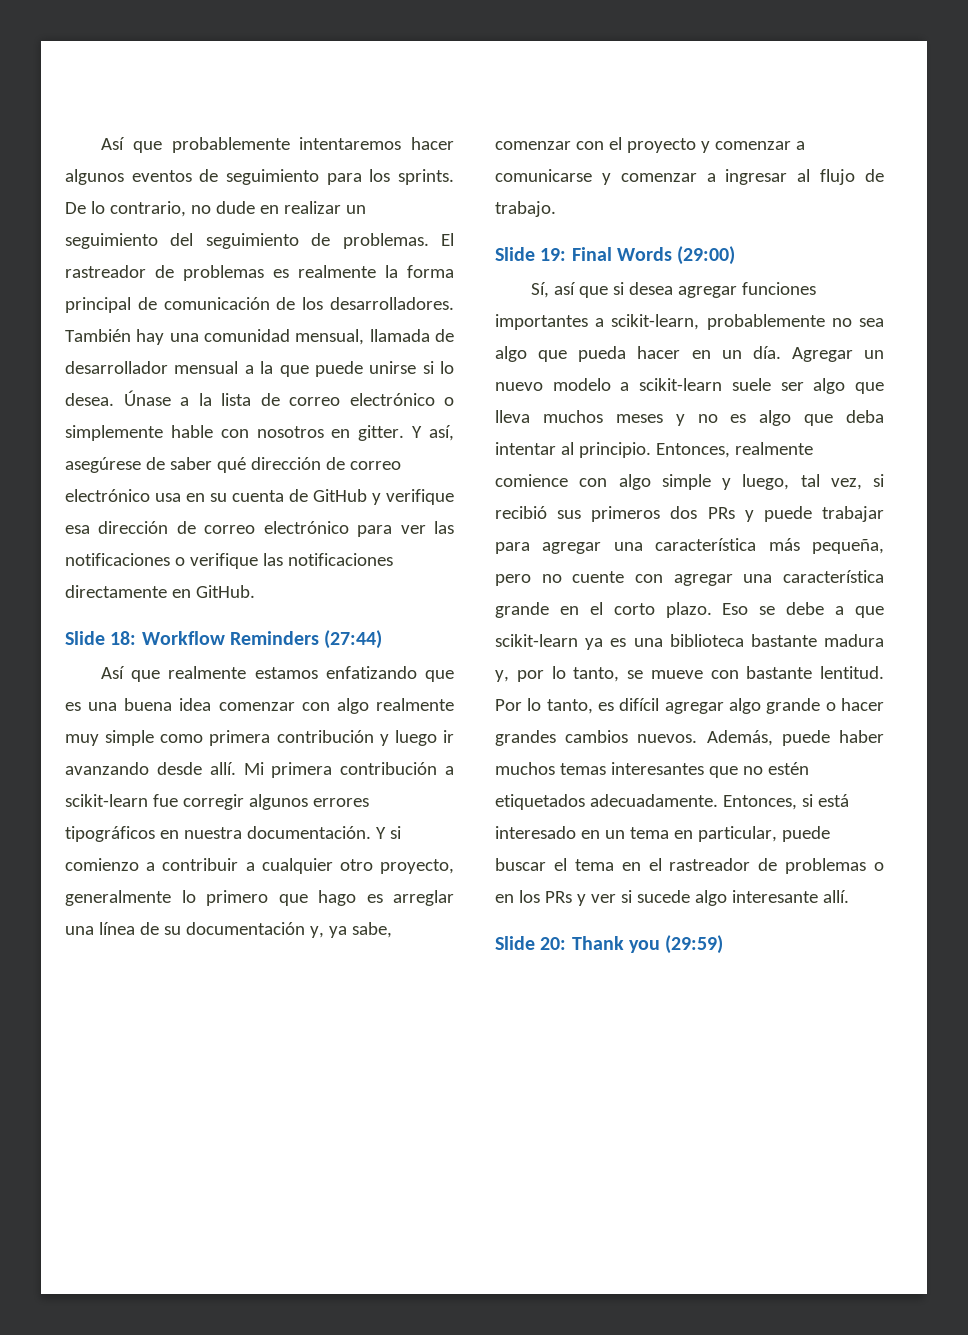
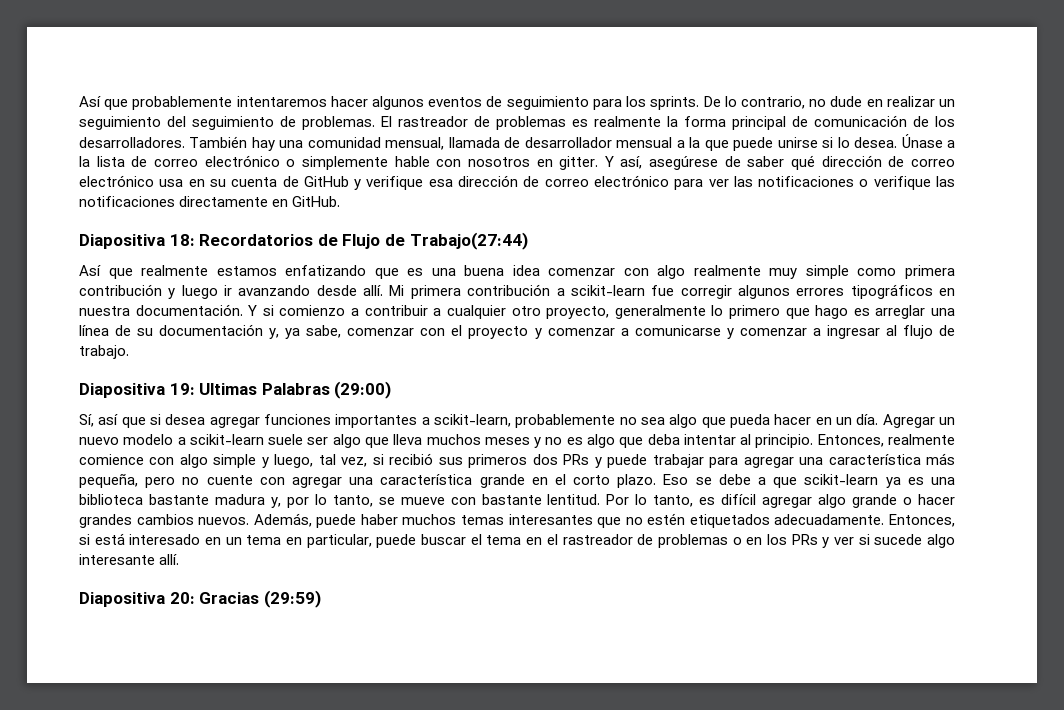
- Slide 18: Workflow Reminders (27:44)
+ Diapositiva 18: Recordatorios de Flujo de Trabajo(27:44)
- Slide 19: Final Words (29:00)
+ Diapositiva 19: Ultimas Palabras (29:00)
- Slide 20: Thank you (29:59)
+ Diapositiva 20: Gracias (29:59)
...
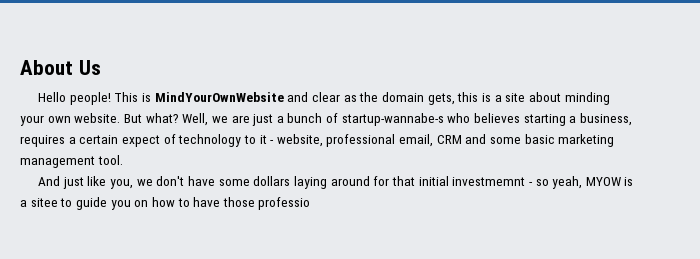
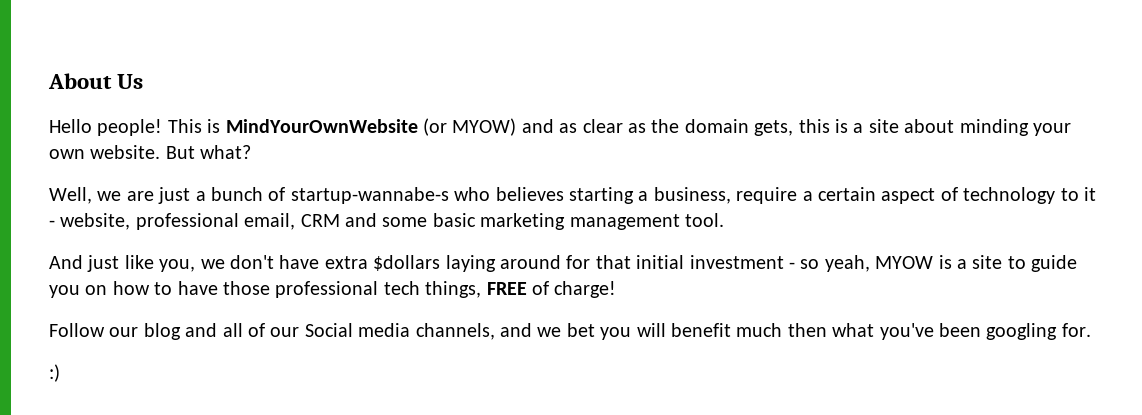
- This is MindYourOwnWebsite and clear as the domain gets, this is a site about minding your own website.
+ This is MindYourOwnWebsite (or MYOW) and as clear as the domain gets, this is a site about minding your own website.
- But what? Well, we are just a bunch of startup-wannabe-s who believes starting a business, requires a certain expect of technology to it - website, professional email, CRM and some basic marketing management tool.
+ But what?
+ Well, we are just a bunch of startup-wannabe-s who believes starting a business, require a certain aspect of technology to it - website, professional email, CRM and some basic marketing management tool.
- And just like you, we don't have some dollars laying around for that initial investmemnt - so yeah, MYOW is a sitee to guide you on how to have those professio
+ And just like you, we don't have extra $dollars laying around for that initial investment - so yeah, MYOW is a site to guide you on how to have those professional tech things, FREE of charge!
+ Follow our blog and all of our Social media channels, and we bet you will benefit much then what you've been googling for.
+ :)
* * *
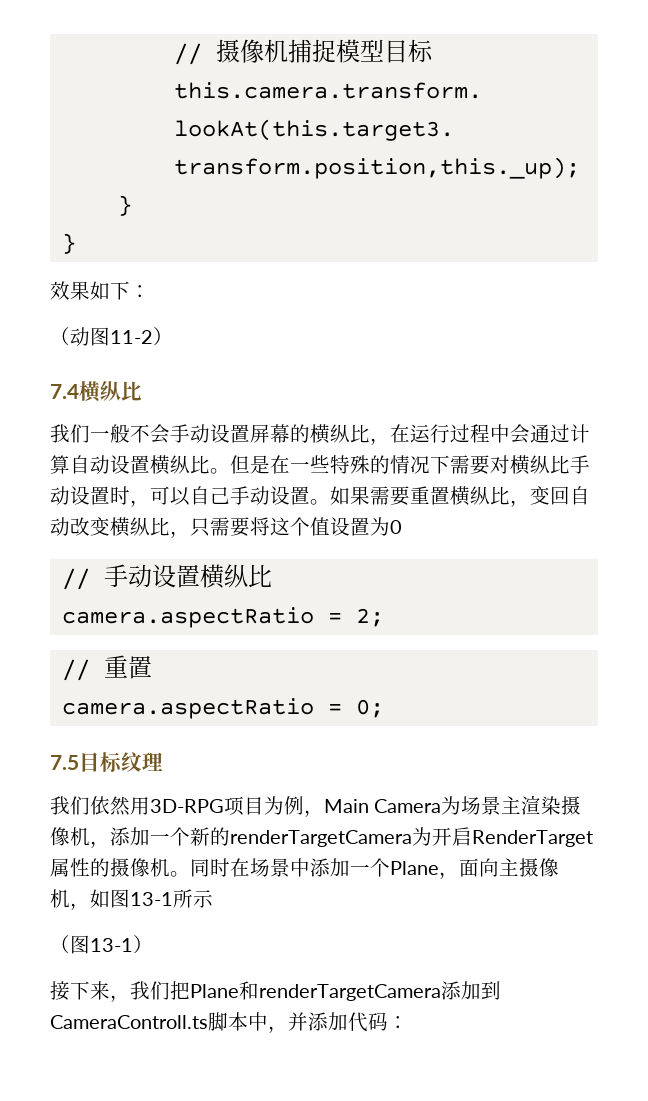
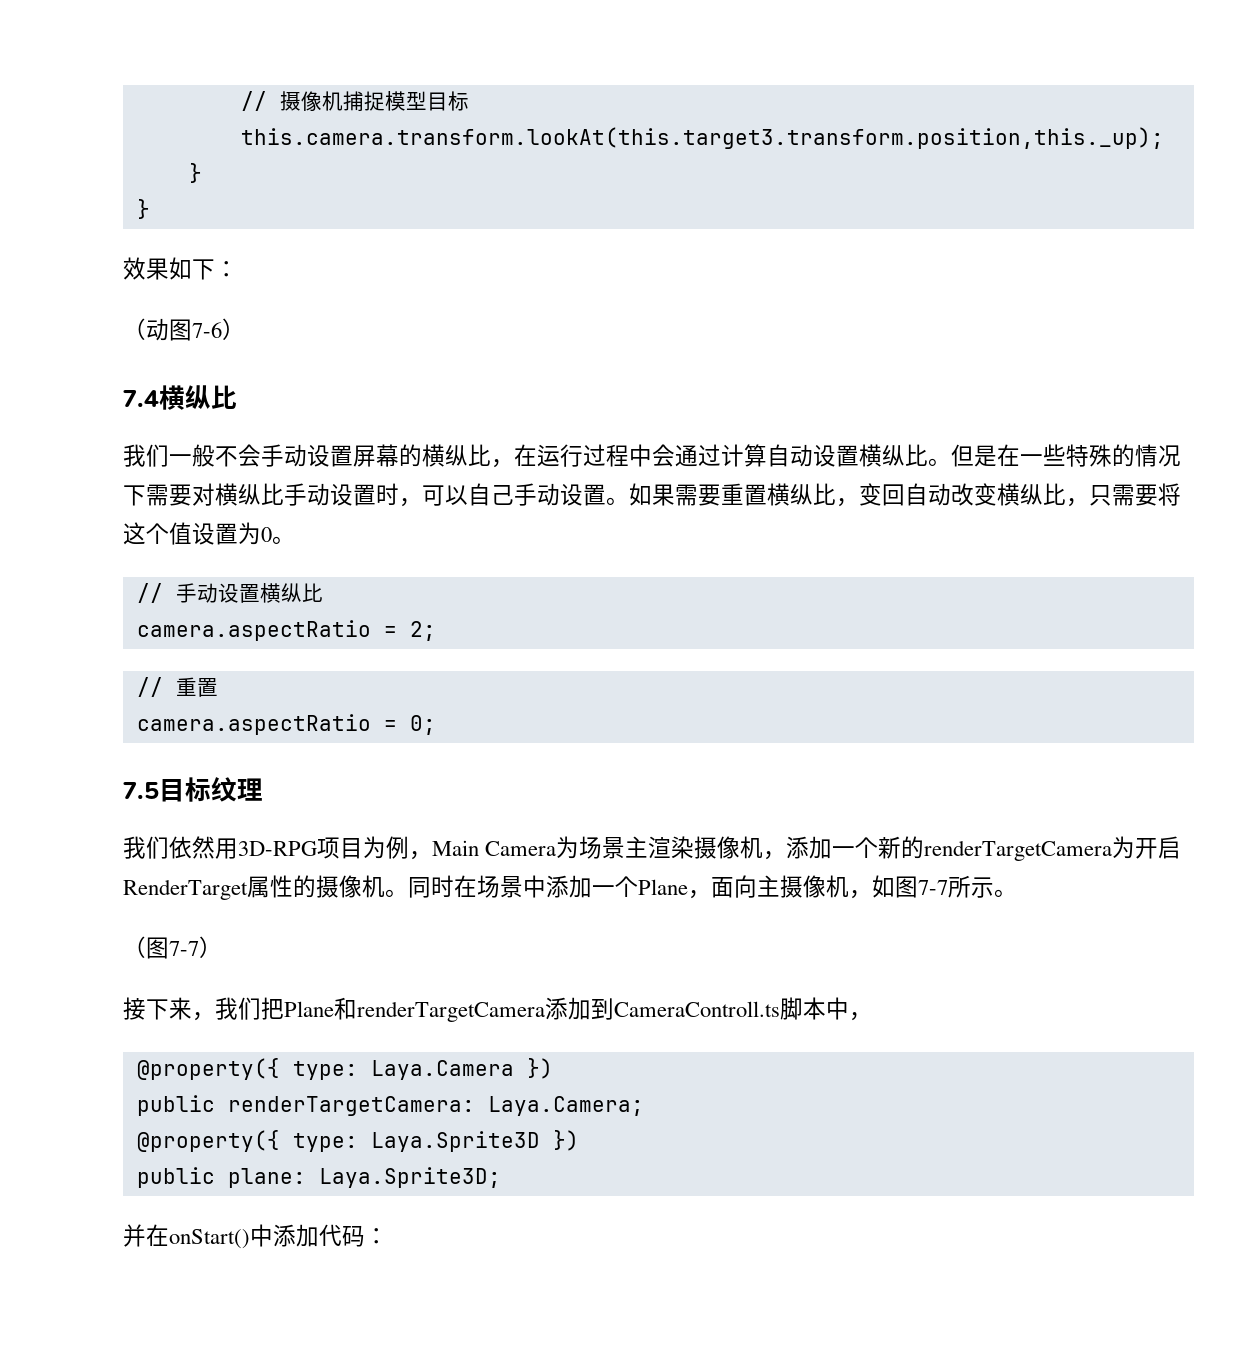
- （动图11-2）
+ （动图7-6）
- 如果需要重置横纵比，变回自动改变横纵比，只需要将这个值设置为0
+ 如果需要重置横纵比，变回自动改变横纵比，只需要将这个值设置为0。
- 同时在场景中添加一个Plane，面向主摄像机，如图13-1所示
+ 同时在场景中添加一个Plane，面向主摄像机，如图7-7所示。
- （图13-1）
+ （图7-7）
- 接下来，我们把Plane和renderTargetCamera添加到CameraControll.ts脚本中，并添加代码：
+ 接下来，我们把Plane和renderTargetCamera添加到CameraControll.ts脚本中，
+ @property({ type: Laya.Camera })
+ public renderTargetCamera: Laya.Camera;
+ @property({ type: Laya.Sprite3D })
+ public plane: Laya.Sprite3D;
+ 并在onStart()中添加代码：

> [WHAT THE TASK REQUIRES]
Looking at the entries, work out how many lines hold the word "gets". Give the number and nothing else.

> [ANSWER SECTION]
2